▶ Assignment: Return every line from the records below in which the word "margin" is found.

▶ Extracted material:
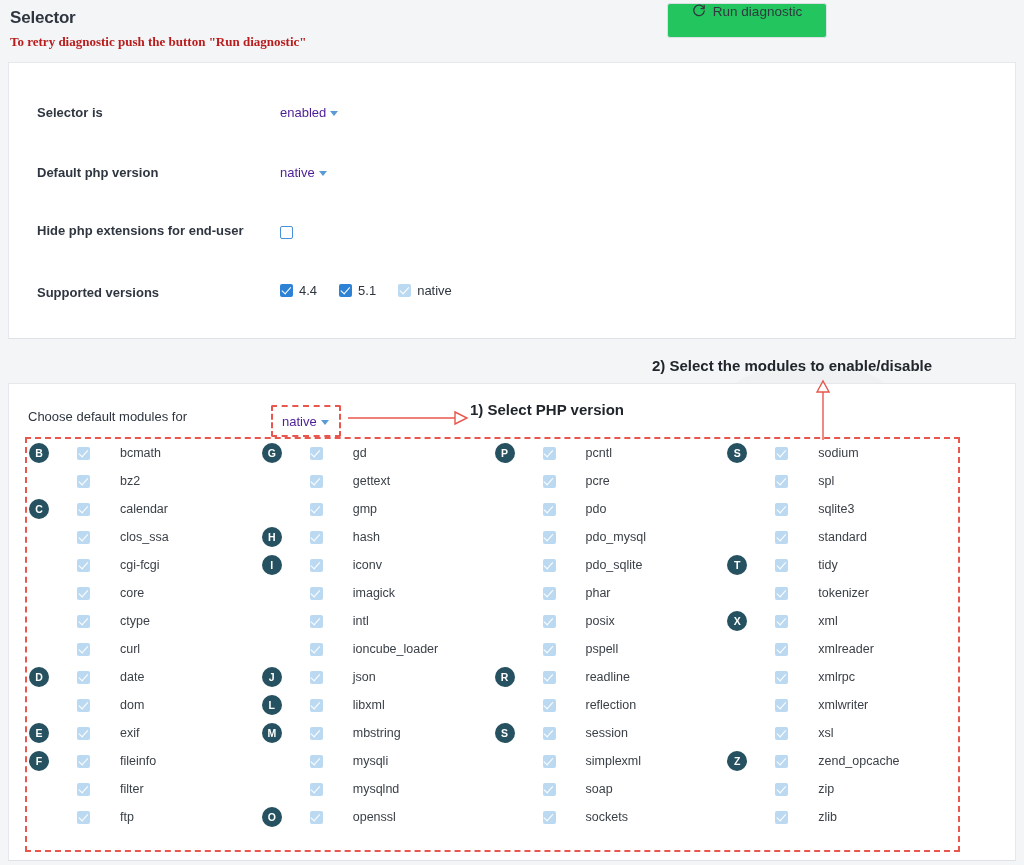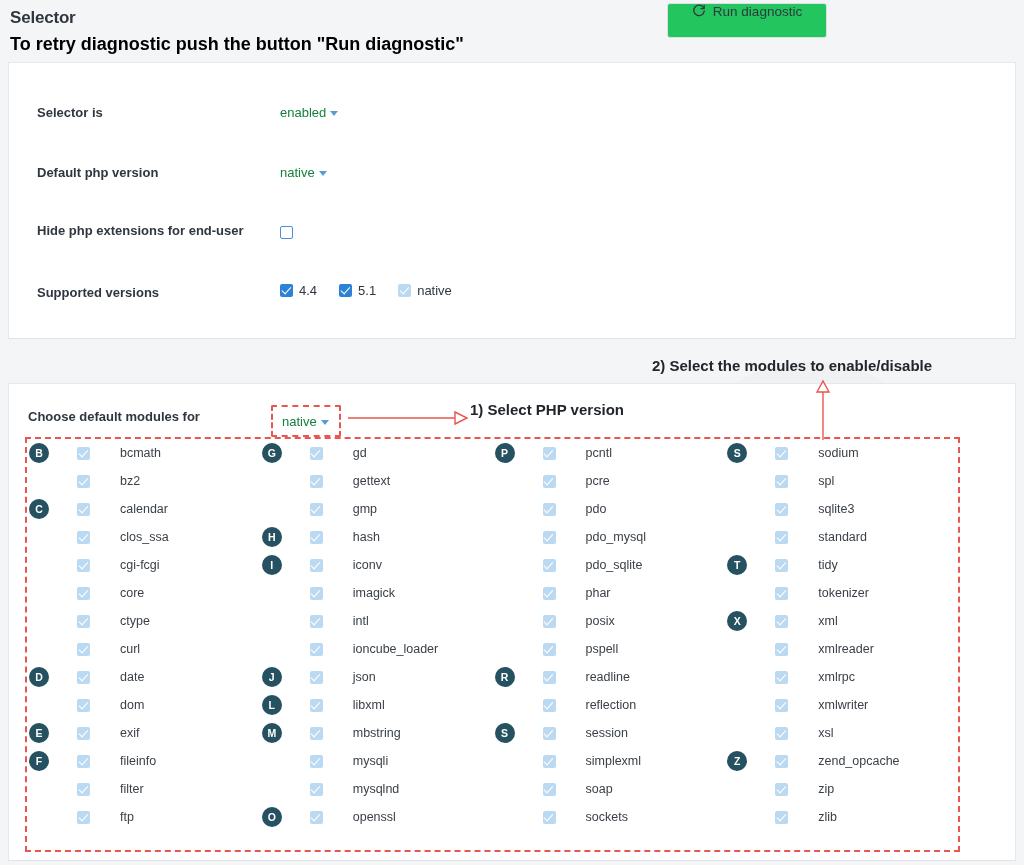--- a/index.html
+++ b/index.html
@@ -31,7 +31,7 @@
   }
   .page-subtitle{
     position:absolute; left:10px; top:34px;
-    font-size:18px; font-weight:bold; color:#000000;
+    font-size:13px; font-weight:bold; color:#b91c1c;font-family:Liberation Serif, serif;
   }
   .run-btn{
     position:absolute; right:2px; top:3px;

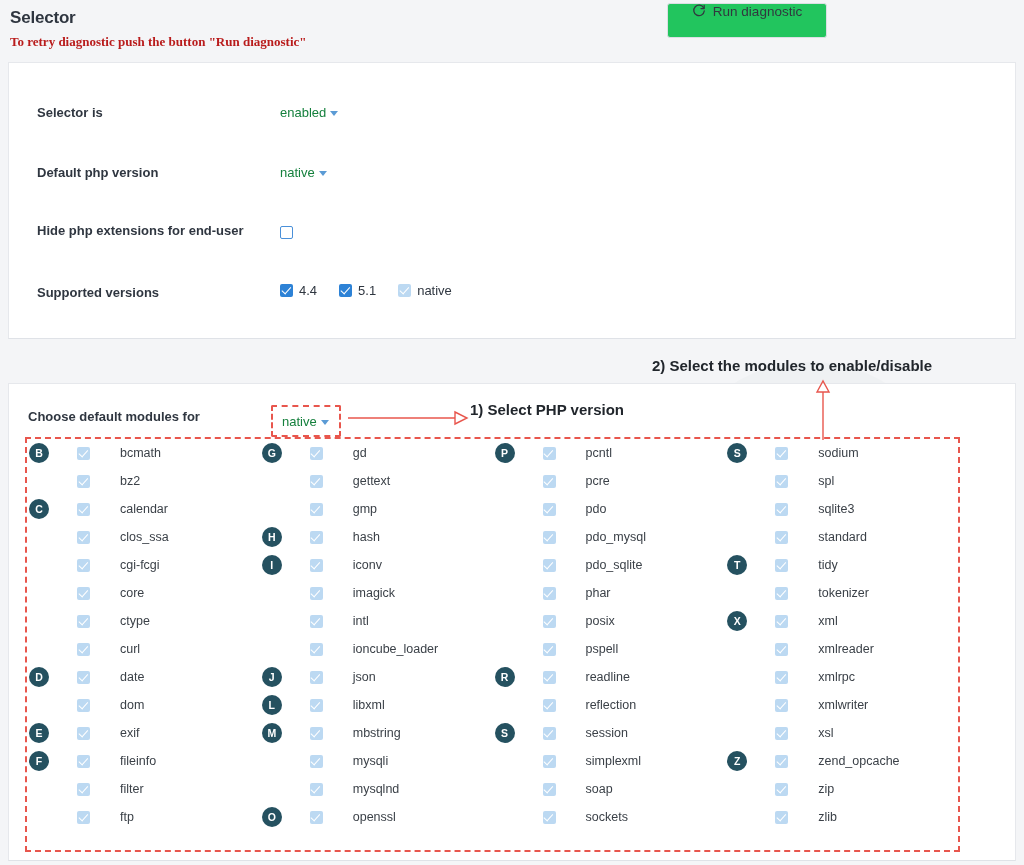--- a/index.html
+++ b/index.html
@@ -60,7 +60,7 @@
   }
   .sval{ position:absolute; left:271px; }
   .dd-link{
-    font-size:13px; color:#15803d; cursor:pointer; white-space:nowrap;
+    font-size:13px; color:#4c1d95; cursor:pointer; white-space:nowrap;
   }
   .caret{
     display:inline-block; margin-left:4px;

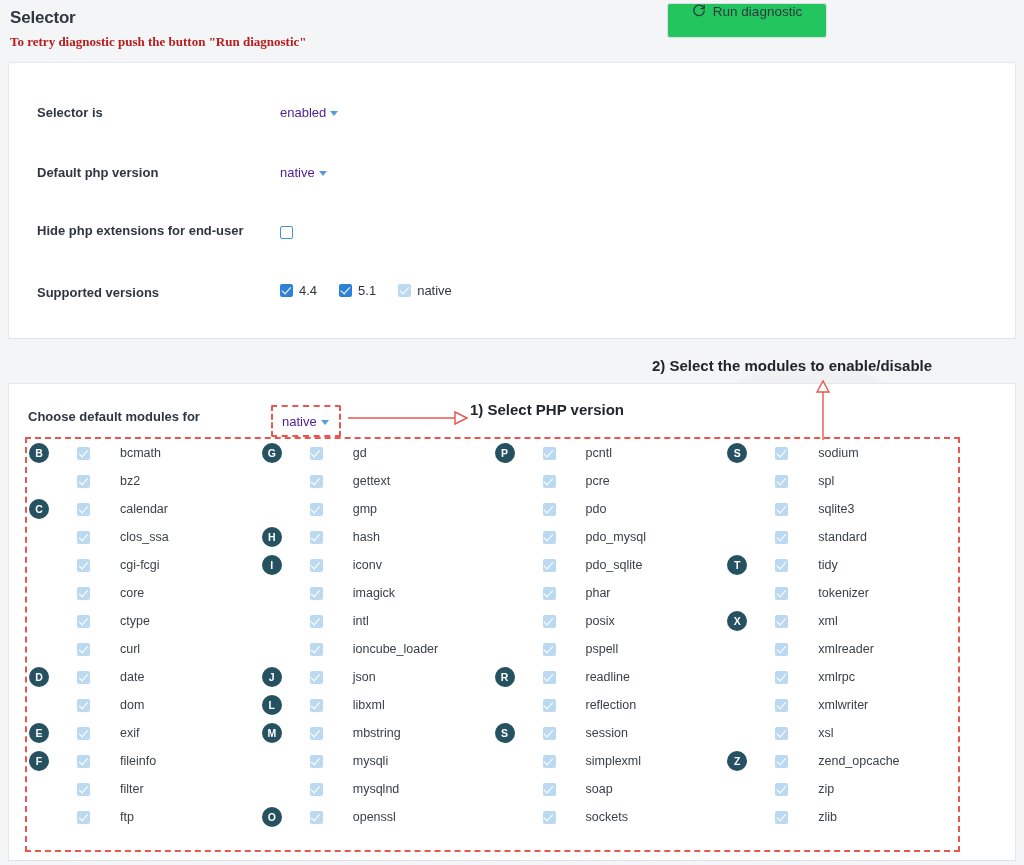--- a/index.html
+++ b/index.html
@@ -87,7 +87,7 @@
   
   .mod-label{
     position:absolute; left:28px; top:409px;
-    font-size:13px; font-weight:bold; color:#2f3640; z-index:3;
+    font-size:13px; font-weight:normal; color:#2f3640; z-index:3;
   }
   .mod-dd{
     position:absolute; left:271px; top:405px;

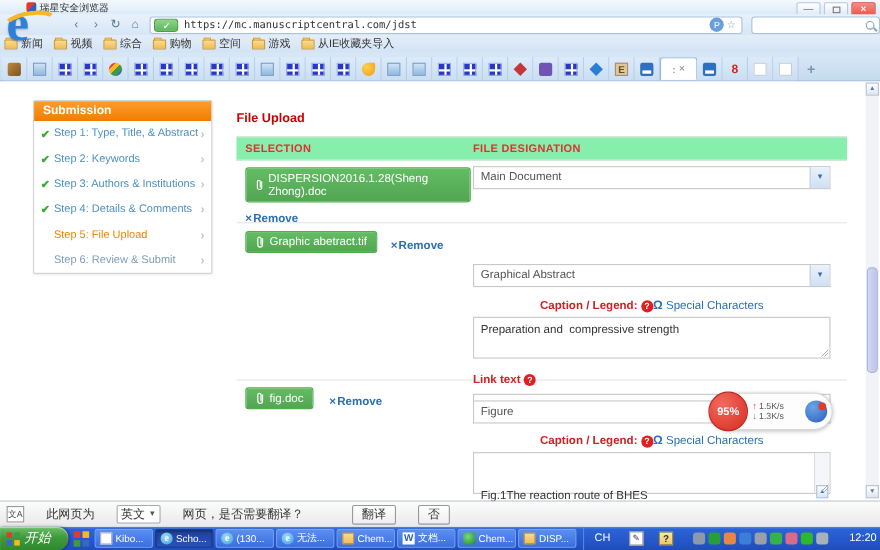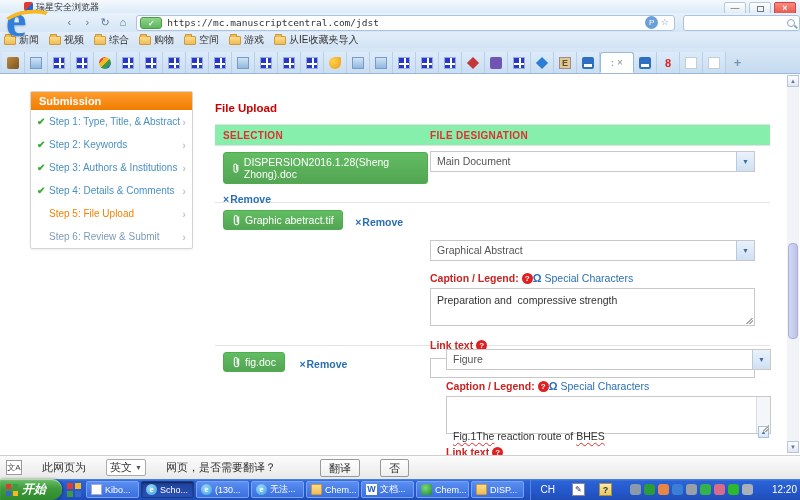--- a/index.html
+++ b/index.html
@@ -123,7 +123,7 @@
   .dd-value { flex:1; font-size:10.5px; color:#555; padding:3px 0 0 6px; }
   .dd-btn { width:18px; background:linear-gradient(#eaf2fb,#cfe0f3); border-left:1px solid #b5cbe0;
     color:#3a6ea5; font-size:7px; text-align:center; line-height:20px; }
-  .cap-row { display:flex; justify-content:flex-start; align-items:center; width:325px; }
+  .cap-row { display:flex; justify-content:center; align-items:center; width:325px; }
   .redlabel { color:#cc2222; font-size:10.5px; font-weight:bold; display:inline-flex; align-items:center; gap:3px; }
   .helpico { display:inline-block; width:11px; height:11px; background:#e02020; border-radius:50%;
     color:#fff; font-size:8px; font-weight:bold; text-align:center; line-height:11px; }

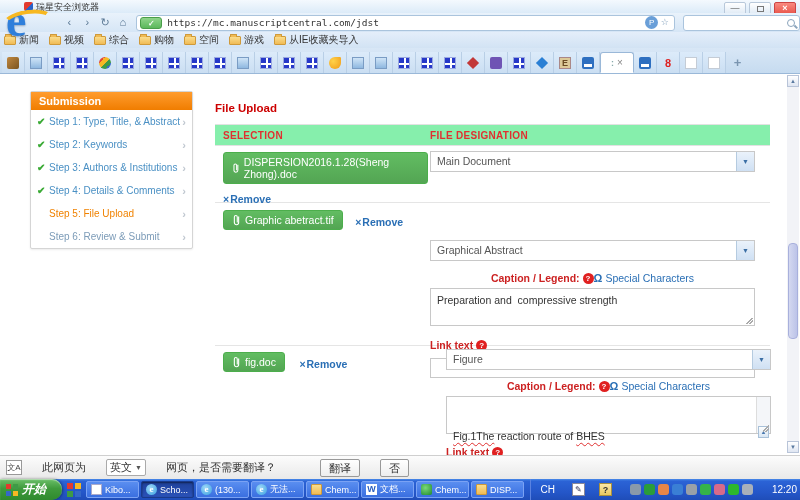--- a/index.html
+++ b/index.html
@@ -514,7 +514,7 @@
               <span>Remove</span>
             </span>
         </div>
-        <div class="col-right" style="top:3px;margin-left:16px;">
+        <div class="col-right" style="top:18px;">
           <span class="dropdown">
             <span class="dd-value">Figure</span>
             <span class="dd-btn">▼</span>

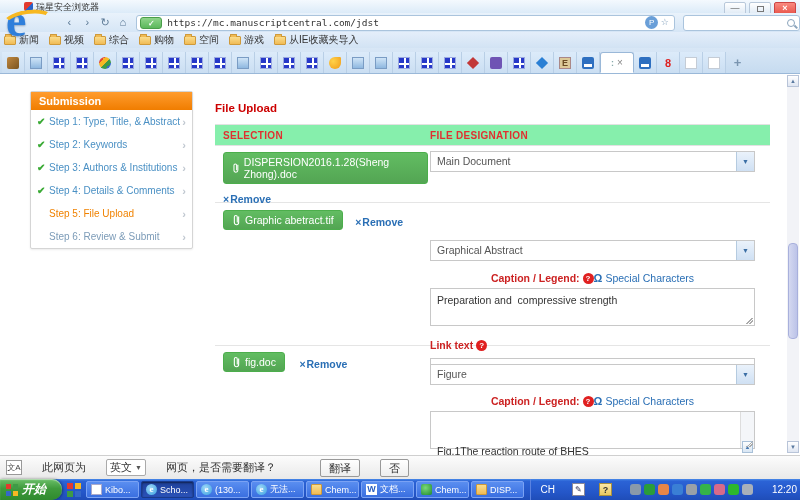--- a/index.html
+++ b/index.html
@@ -554,6 +554,20 @@
       <div class="pg-arrow down">▼</div>
     </div>
 
+    <div class="speedwidget">
+      <span class="pct-circle">95%</span>
+      <span class="speeds">
+        <div>
+            <span class="arr-up">↑</span>
+            <span>1.5K/s</span>
+          </div>
+        <div>
+            <span class="arr-dn">↓</span>
+            <span>1.3K/s</span>
+          </div>
+      </span>
+      <span class="ball-ico"></span>
+    </div>
   </div>
 
   <div class="transbar">

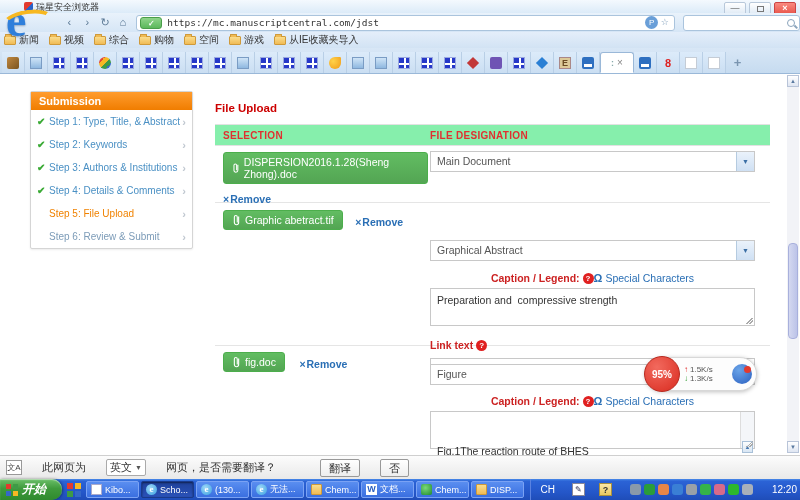--- a/index.html
+++ b/index.html
@@ -192,7 +192,7 @@
     background:linear-gradient(#4a8ae8,#2b63d6 10%,#2456c8 65%,#1f4db8); display:flex; align-items:center; }
   .startbtn { display:flex; align-items:center; gap:4px; height:21px; padding:0 16px 0 6px;
     background:linear-gradient(#6cc06a,#3f9a3c 45%,#2f8a2e); border-radius:0 10px 10px 0;
-    color:#fff; font-weight:bold; font-size:12px; font-style:italic;
+    color:#fff; font-weight:normal; font-size:12px; font-style:italic;
     box-shadow:inset 0 1px 1px rgba(255,255,255,.5), 1px 0 3px rgba(0,0,0,.4); }
   .winflag { width:12px; height:12px; background:
       linear-gradient(#e23a2e,#e23a2e) 0 0/5px 5px no-repeat,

▶ Response:
     display:inline-block; margin-left:4px;
-        <div class="col-right" style="top:3px;margin-left:16px;">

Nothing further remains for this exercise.